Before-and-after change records
########
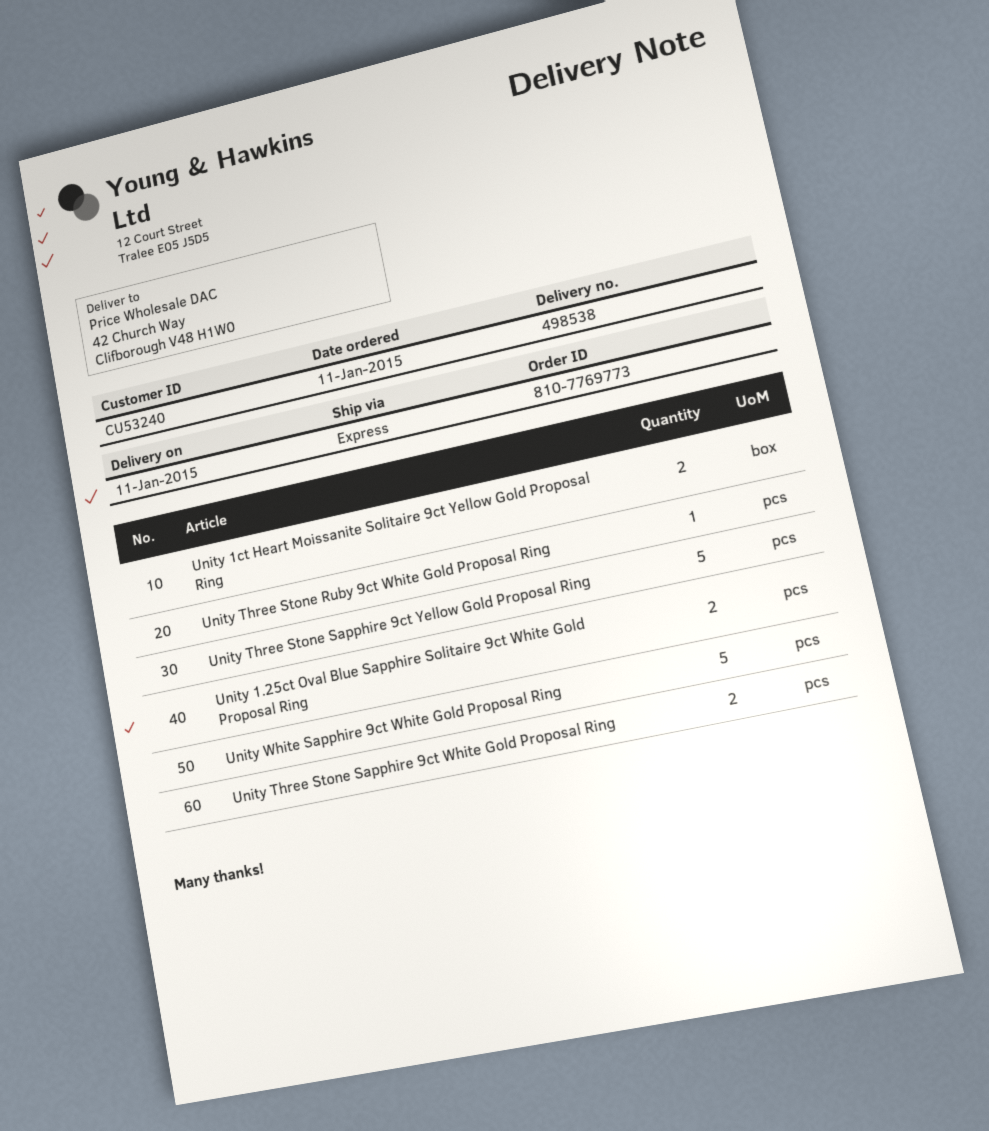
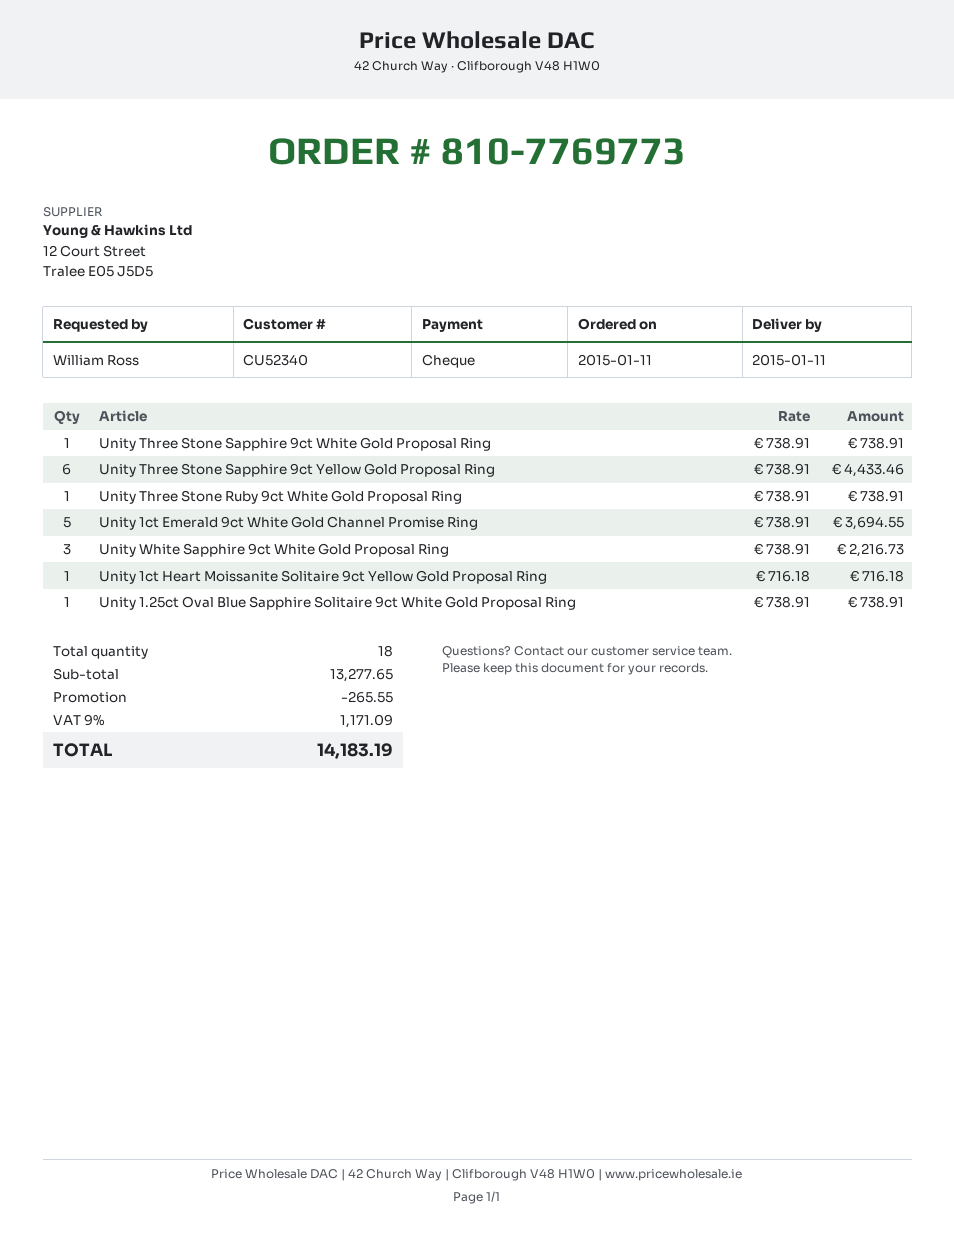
customer number: CU53240 -> CU52340
Unity 1ct Heart Moissanite Solitaire 9ct Yellow Gold Proposal Ring: 2 -> 1
Unity Three Stone Sapphire 9ct Yellow Gold Proposal Ring: 5 -> 6
Unity 1.25ct Oval Blue Sapphire Solitaire 9ct White Gold Proposal Ring: 2 -> 1
Unity White Sapphire 9ct White Gold Proposal Ring: 5 -> 3
Unity Three Stone Sapphire 9ct White Gold Proposal Ring: 2 -> 1
Unity 1ct Emerald 9ct White Gold Channel Promise Ring: none -> 5

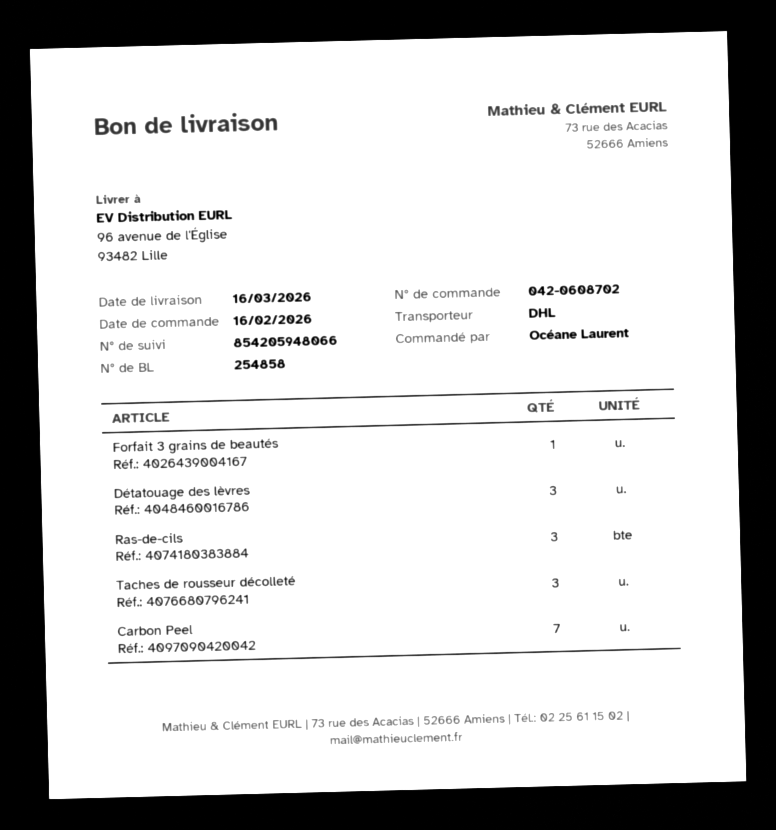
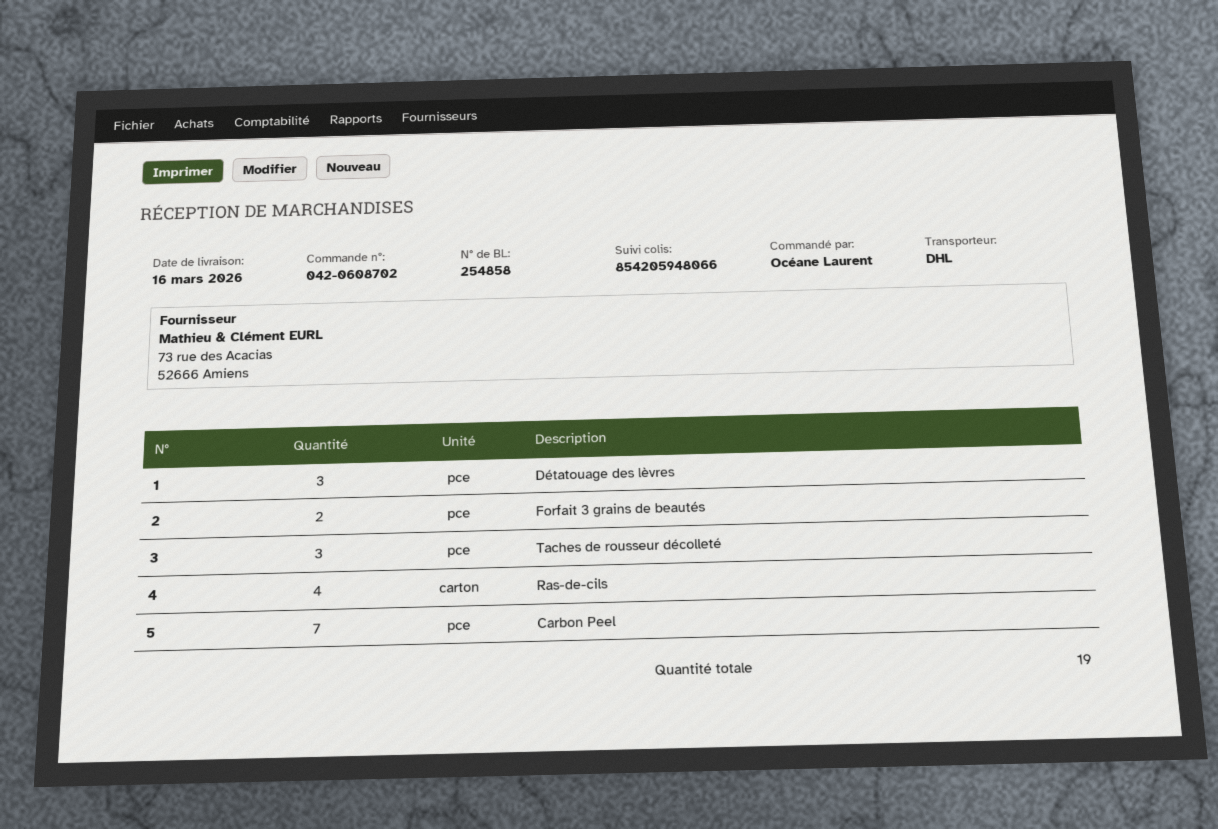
Forfait 3 grains de beautés: 1 -> 2
Ras-de-cils: 3 -> 4

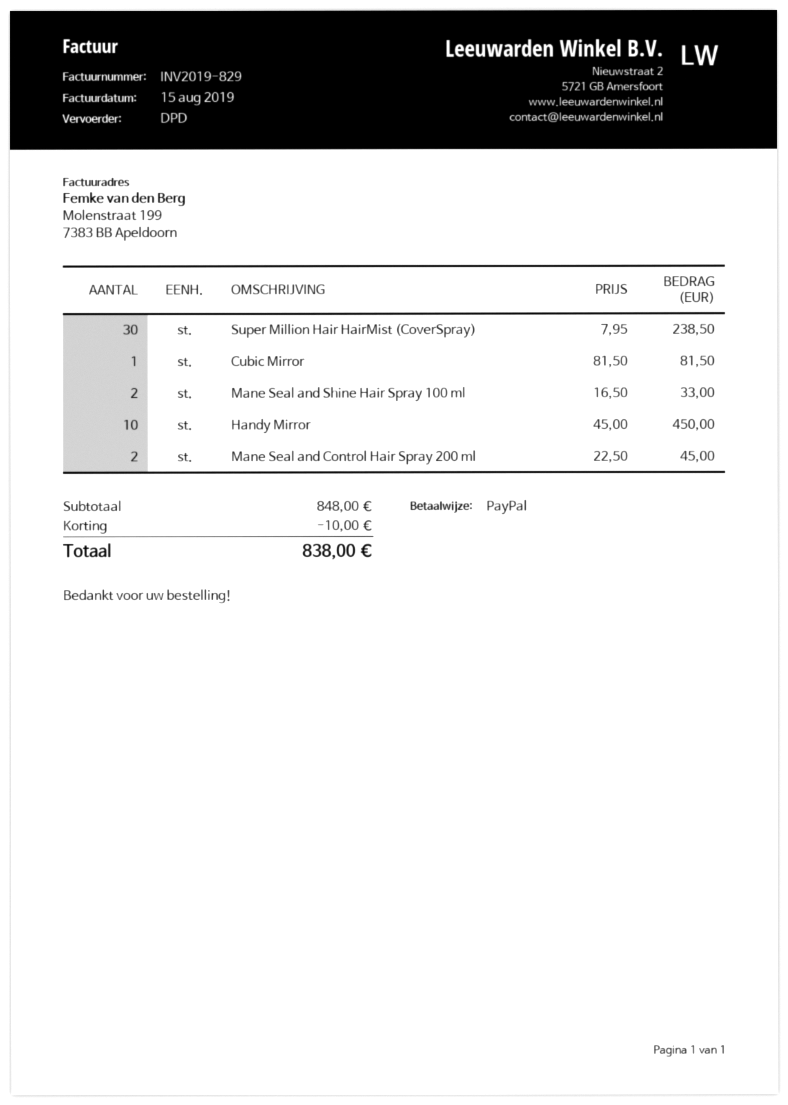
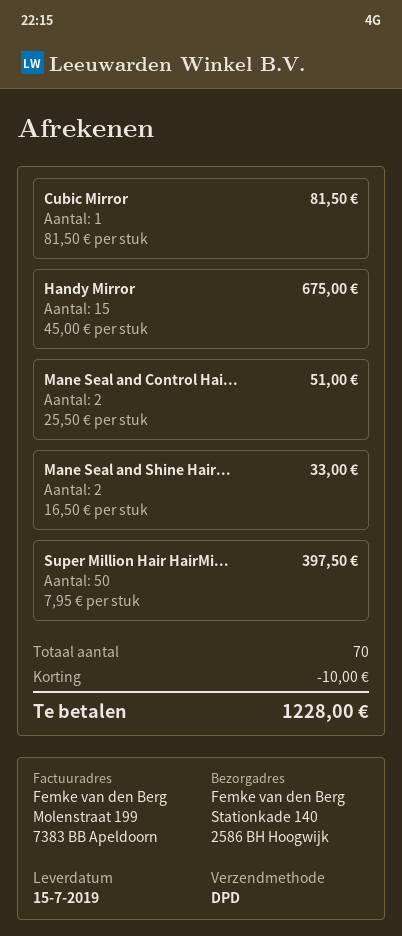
Super Million Hair HairMist (CoverSpray): 30 x 7.95 = 238.50 -> 50 x 7.95 = 397.50
Handy Mirror: 10 x 45.00 = 450.00 -> 15 x 45.00 = 675.00
Mane Seal and Control Hair Spray 200 ml: 2 x 22.50 = 45.00 -> 2 x 25.50 = 51.00
total: 838.00 -> 1228.00

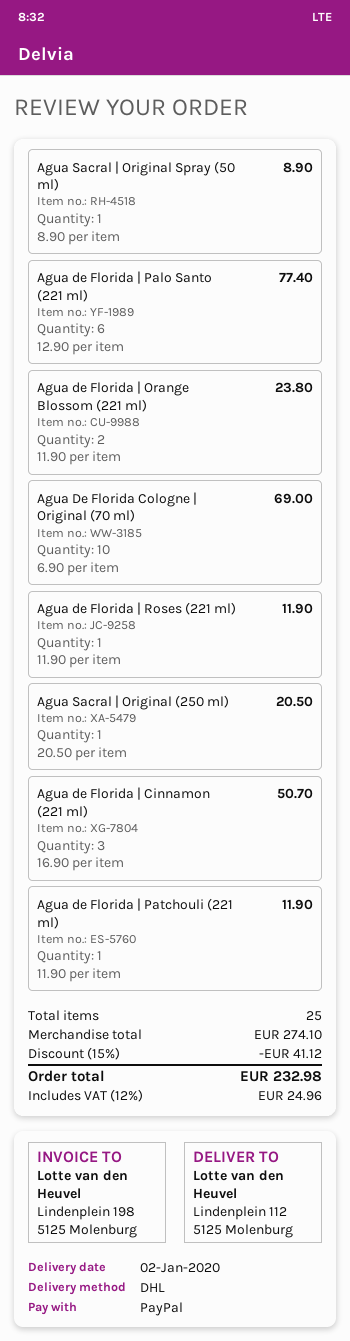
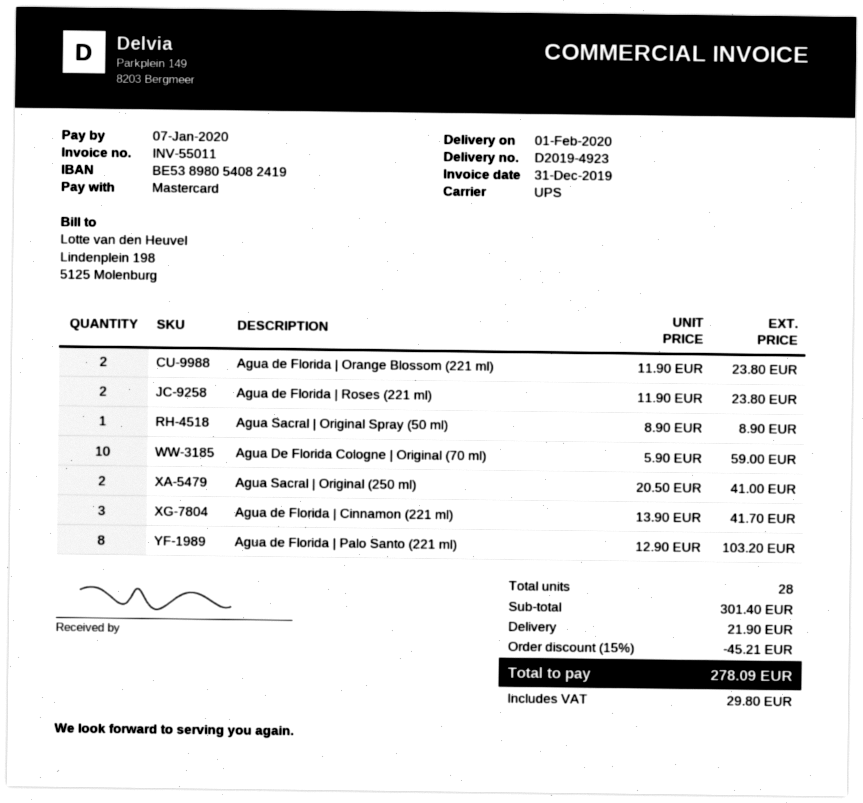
delivery date: 2020-01-02 -> 2020-02-01
payment method: PayPal -> Mastercard
shipping method: DHL -> UPS
Agua de Florida | Palo Santo (221 ml): 6 x 12.90 = 77.40 -> 8 x 12.90 = 103.20
Agua De Florida Cologne | Original (70 ml): 10 x 6.90 = 69.00 -> 10 x 5.90 = 59.00
Agua de Florida | Roses (221 ml): 1 x 11.90 = 11.90 -> 2 x 11.90 = 23.80
Agua Sacral | Original (250 ml): 1 x 20.50 = 20.50 -> 2 x 20.50 = 41.00
Agua de Florida | Cinnamon (221 ml): 3 x 16.90 = 50.70 -> 3 x 13.90 = 41.70
Agua de Florida | Patchouli (221 ml): 1 x 11.90 = 11.90 -> none
total quantity: 25 -> 28
subtotal: 274.10 -> 301.40
discount: 15% = 41.12 -> 15% = 45.21
shipping: none -> 21.90
tax: 24.96 -> 29.80
total: 232.98 -> 278.09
########
All of the data, minus its pictures, should be repeated exactly.

## WRITTEN ANSWER
customer number: CU53240 -> CU52340
Unity 1ct Heart Moissanite Solitaire 9ct Yellow Gold Proposal Ring: 2 -> 1
Unity Three Stone Sapphire 9ct Yellow Gold Proposal Ring: 5 -> 6
Unity 1.25ct Oval Blue Sapphire Solitaire 9ct White Gold Proposal Ring: 2 -> 1
Unity White Sapphire 9ct White Gold Proposal Ring: 5 -> 3
Unity Three Stone Sapphire 9ct White Gold Proposal Ring: 2 -> 1
Unity 1ct Emerald 9ct White Gold Channel Promise Ring: none -> 5

Forfait 3 grains de beautés: 1 -> 2
Ras-de-cils: 3 -> 4

Super Million Hair HairMist (CoverSpray): 30 x 7.95 = 238.50 -> 50 x 7.95 = 397.50
Handy Mirror: 10 x 45.00 = 450.00 -> 15 x 45.00 = 675.00
Mane Seal and Control Hair Spray 200 ml: 2 x 22.50 = 45.00 -> 2 x 25.50 = 51.00
total: 838.00 -> 1228.00

delivery date: 2020-01-02 -> 2020-02-01
payment method: PayPal -> Mastercard
shipping method: DHL -> UPS
Agua de Florida | Palo Santo (221 ml): 6 x 12.90 = 77.40 -> 8 x 12.90 = 103.20
Agua De Florida Cologne | Original (70 ml): 10 x 6.90 = 69.00 -> 10 x 5.90 = 59.00
Agua de Florida | Roses (221 ml): 1 x 11.90 = 11.90 -> 2 x 11.90 = 23.80
Agua Sacral | Original (250 ml): 1 x 20.50 = 20.50 -> 2 x 20.50 = 41.00
Agua de Florida | Cinnamon (221 ml): 3 x 16.90 = 50.70 -> 3 x 13.90 = 41.70
Agua de Florida | Patchouli (221 ml): 1 x 11.90 = 11.90 -> none
total quantity: 25 -> 28
subtotal: 274.10 -> 301.40
discount: 15% = 41.12 -> 15% = 45.21
shipping: none -> 21.90
tax: 24.96 -> 29.80
total: 232.98 -> 278.09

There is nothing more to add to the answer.